Task requirements:
Only the lines from the one with "[52,506,469,521] [72,524,134,536] We" through the end of the data are wanted, copied exactly.

Record excerpts:
★ ★ ★ ★
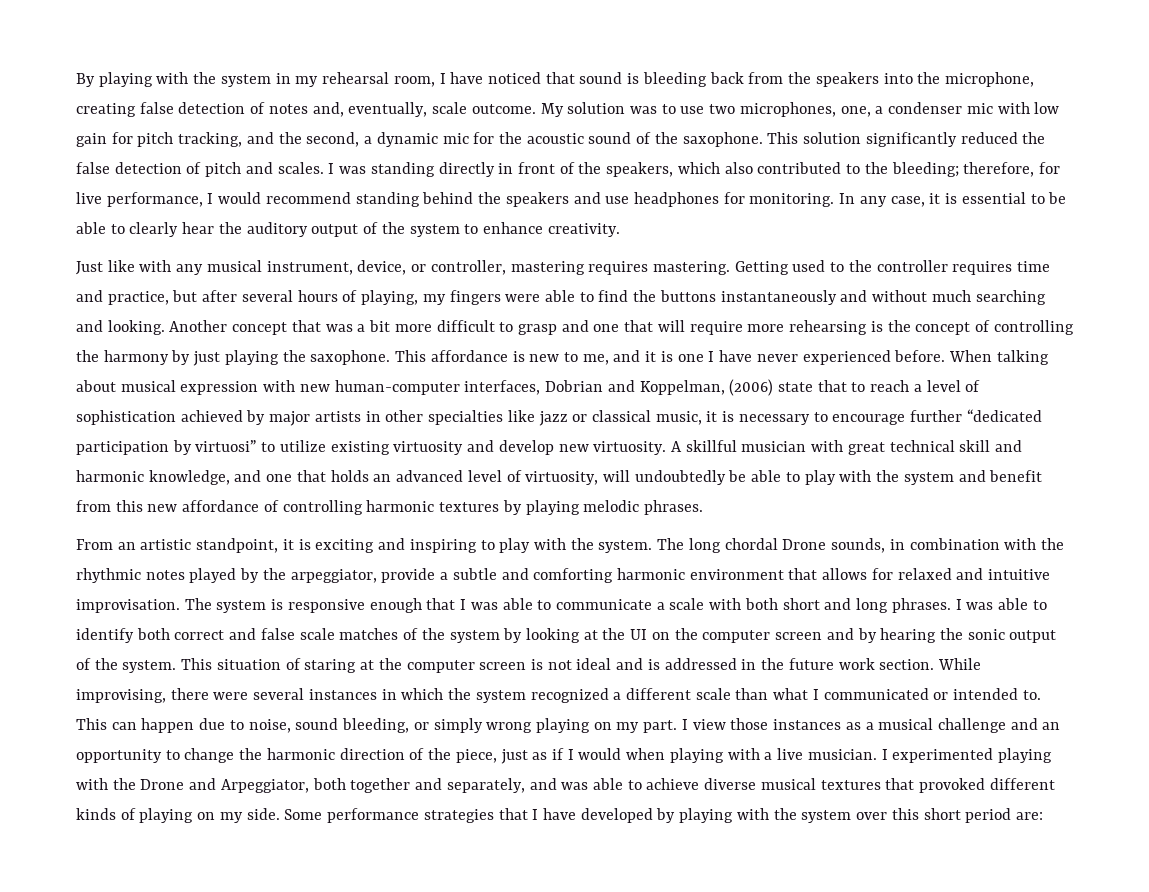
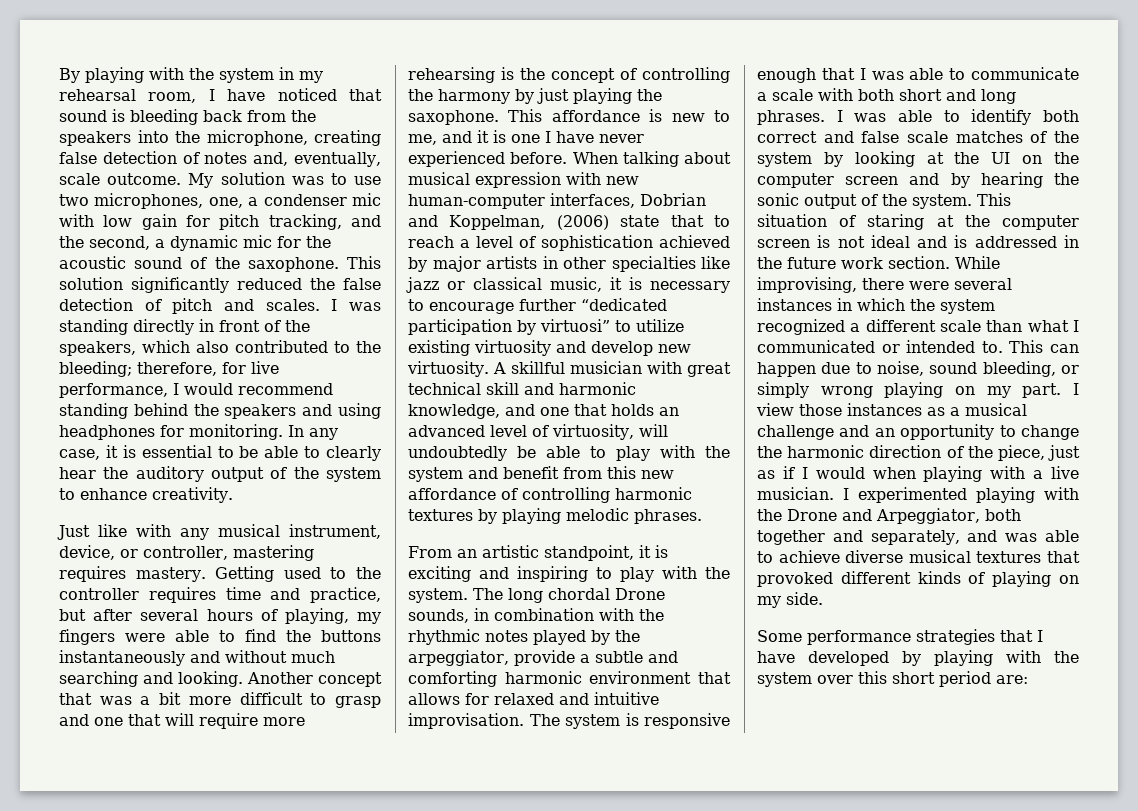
[605,196,630,204] use -> [338,403,382,419] using
[652,261,730,275] mastering. -> [135,567,206,582] mastery.
(280, 814) none -> (823, 598) //

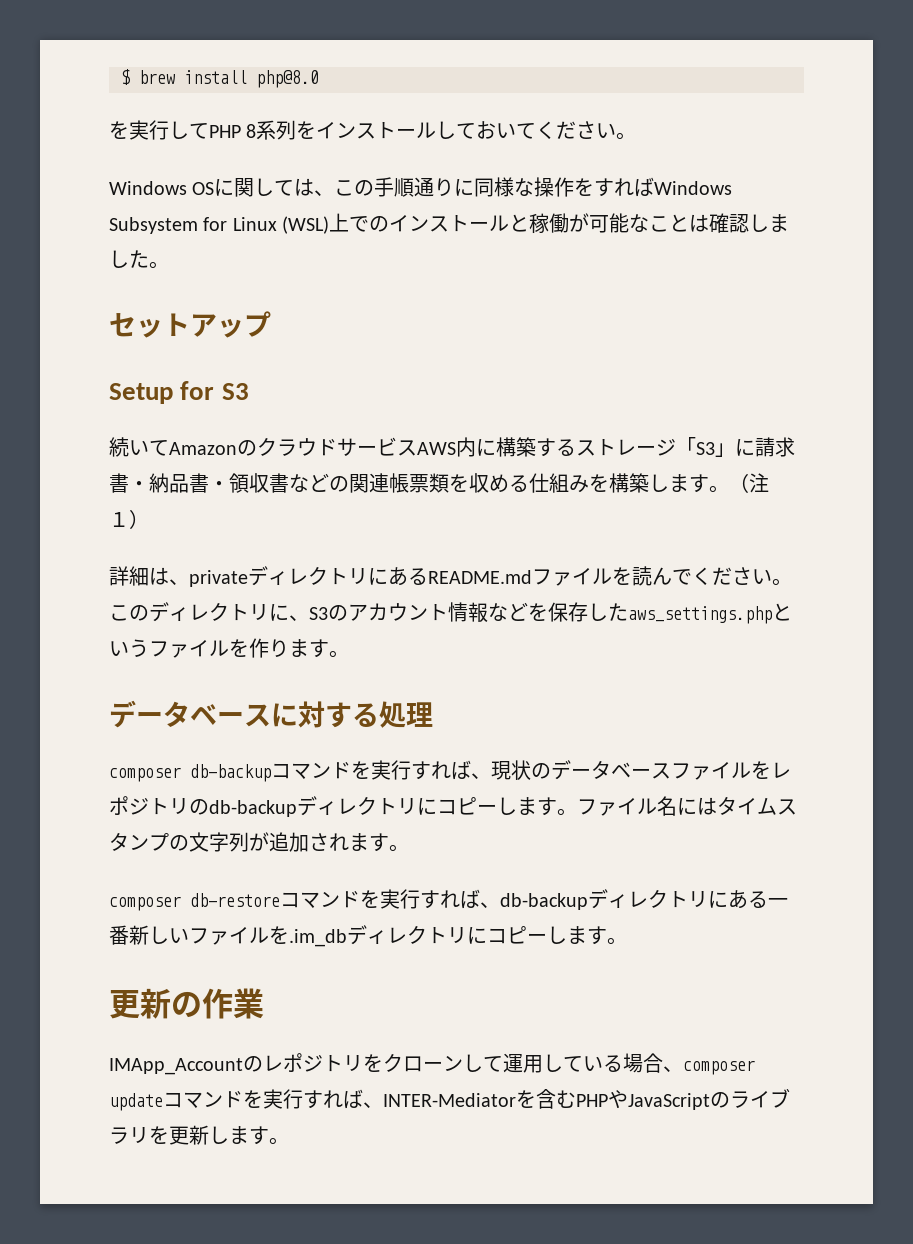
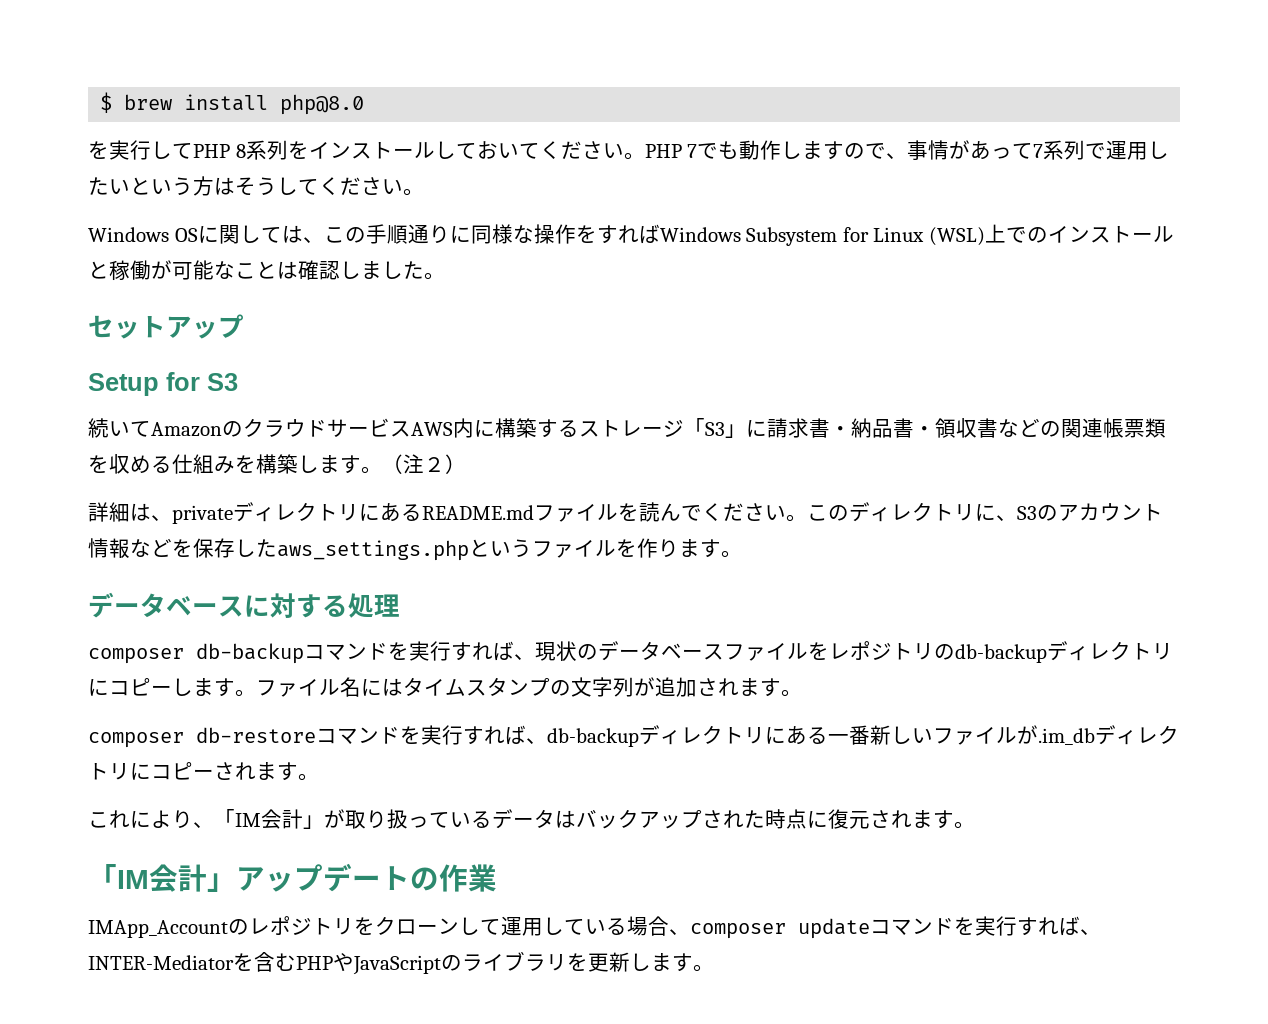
(637, 136) none -> [644,140,1170,160] [88,176,424,196] PHP 7でも動作しますので、事情があって7系列で運用したいという方はそうしてください。
[109,512,129,527] １ -> [424,457,445,472] ２
[269,926,289,944] を -> [1017,725,1038,744] が
[547,926,627,945] [109,988,171,1019] します。 // 更新 -> [214,762,319,781] [88,809,975,829] [88,863,410,892] されます。 // これにより、「IM会計」が取り扱っているデータはバックアップされた時点に復元されます。 // 「IM会計」アップデート

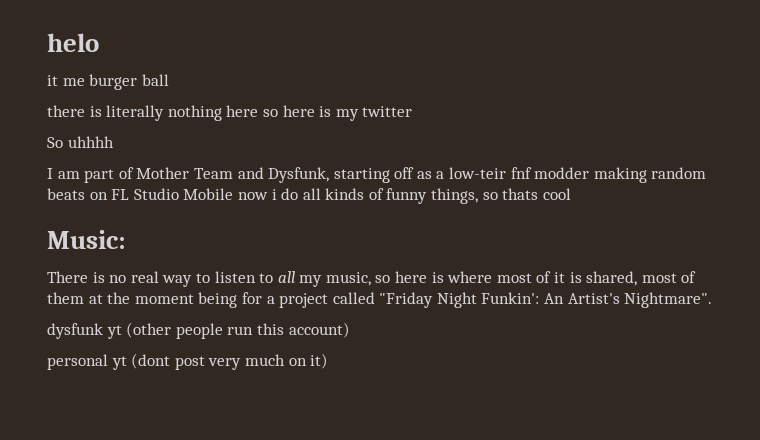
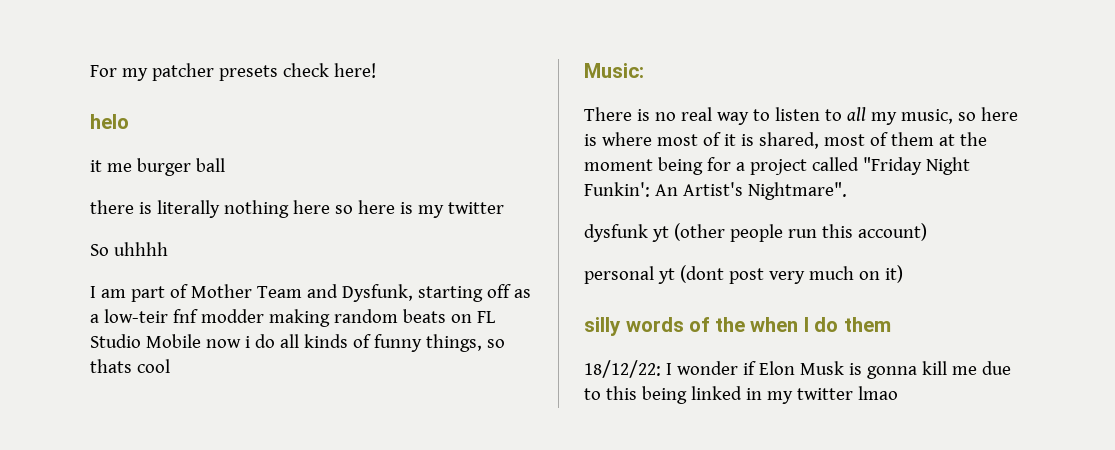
(47, 42) none -> [90,63,376,81] For my patcher presets check here! //
(329, 361) none -> [584,317,891,336] [584,360,1011,379] [584,386,898,404] // silly words of the when I do them // 18/12/22: I wonder if Elon Musk is gonna kill me due to this being linked in my twitter lmao

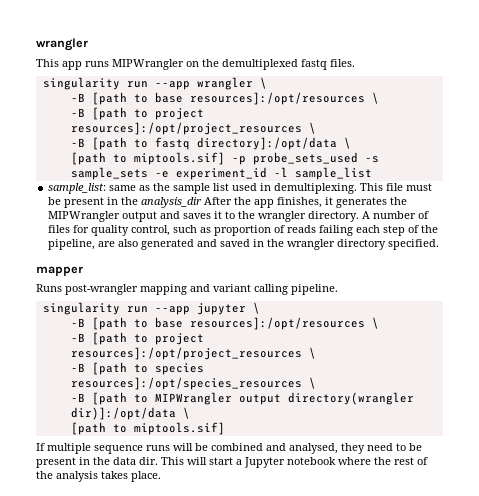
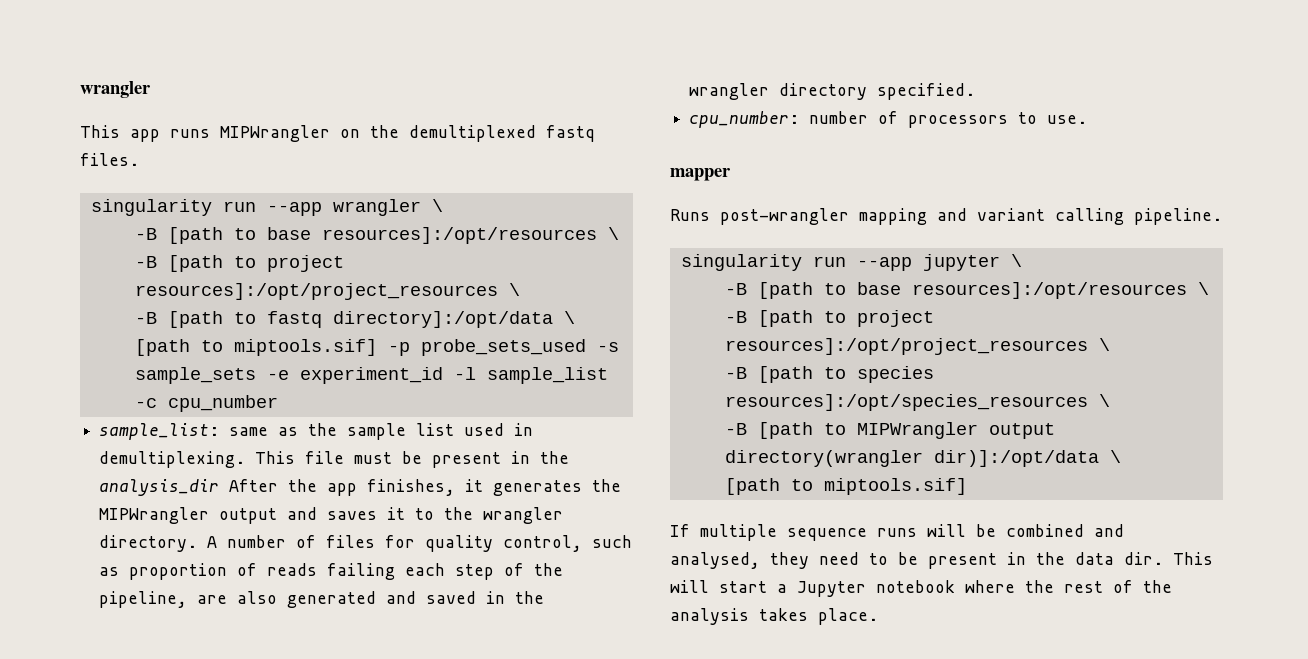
(372, 173) none -> [134,395,278,412] -c cpu_number
(440, 244) none -> [689,111,1088,128] // cpu_number: number of processors to use.

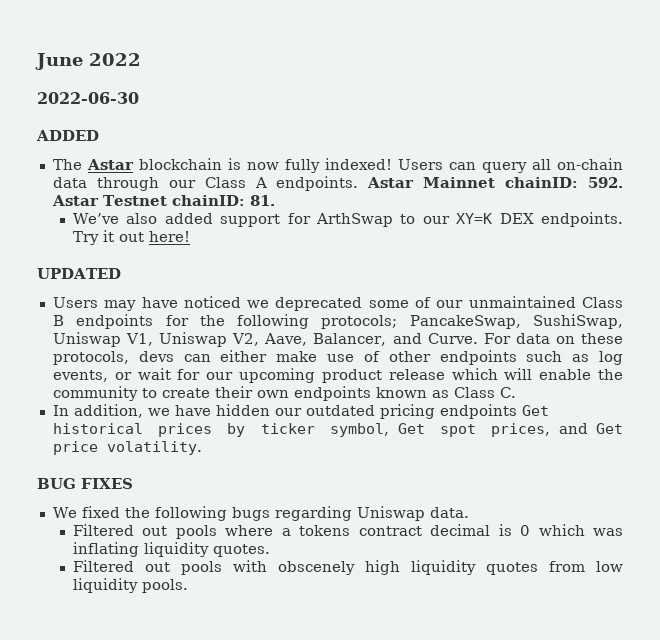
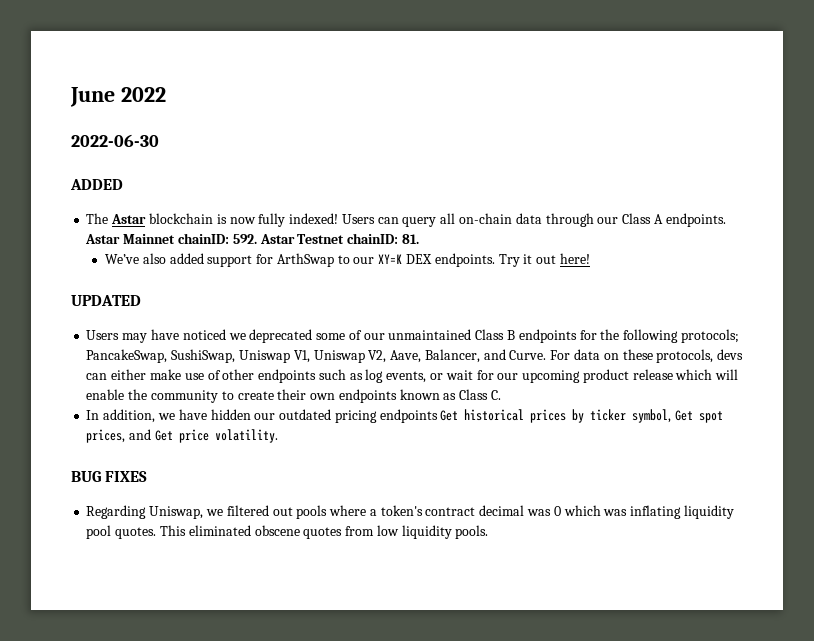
[52,506,469,521] [72,524,134,536] We fixed the following bugs regarding Uniswap data. // Filtered -> [86,505,269,519] Regarding Uniswap, we filtered
[299,525,351,536] tokens -> [380,505,423,516] token's
[498,524,512,536] is -> [526,509,551,516] was
(209, 549) none -> [86,525,112,539] pool
[72,560,476,575] // Filtered out pools with obscenely high liquidity -> [159,525,300,536] This eliminated obscene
★ ★ ★ ★
Worked solution:
[52,506,469,521] [72,524,134,536] We fixed the following bugs regarding Uniswap data. // Filtered -> [86,505,269,519] Regarding Uniswap, we filtered
[299,525,351,536] tokens -> [380,505,423,516] token's
[498,524,512,536] is -> [526,509,551,516] was
(209, 549) none -> [86,525,112,539] pool
[72,560,476,575] // Filtered out pools with obscenely high liquidity -> [159,525,300,536] This eliminated obscene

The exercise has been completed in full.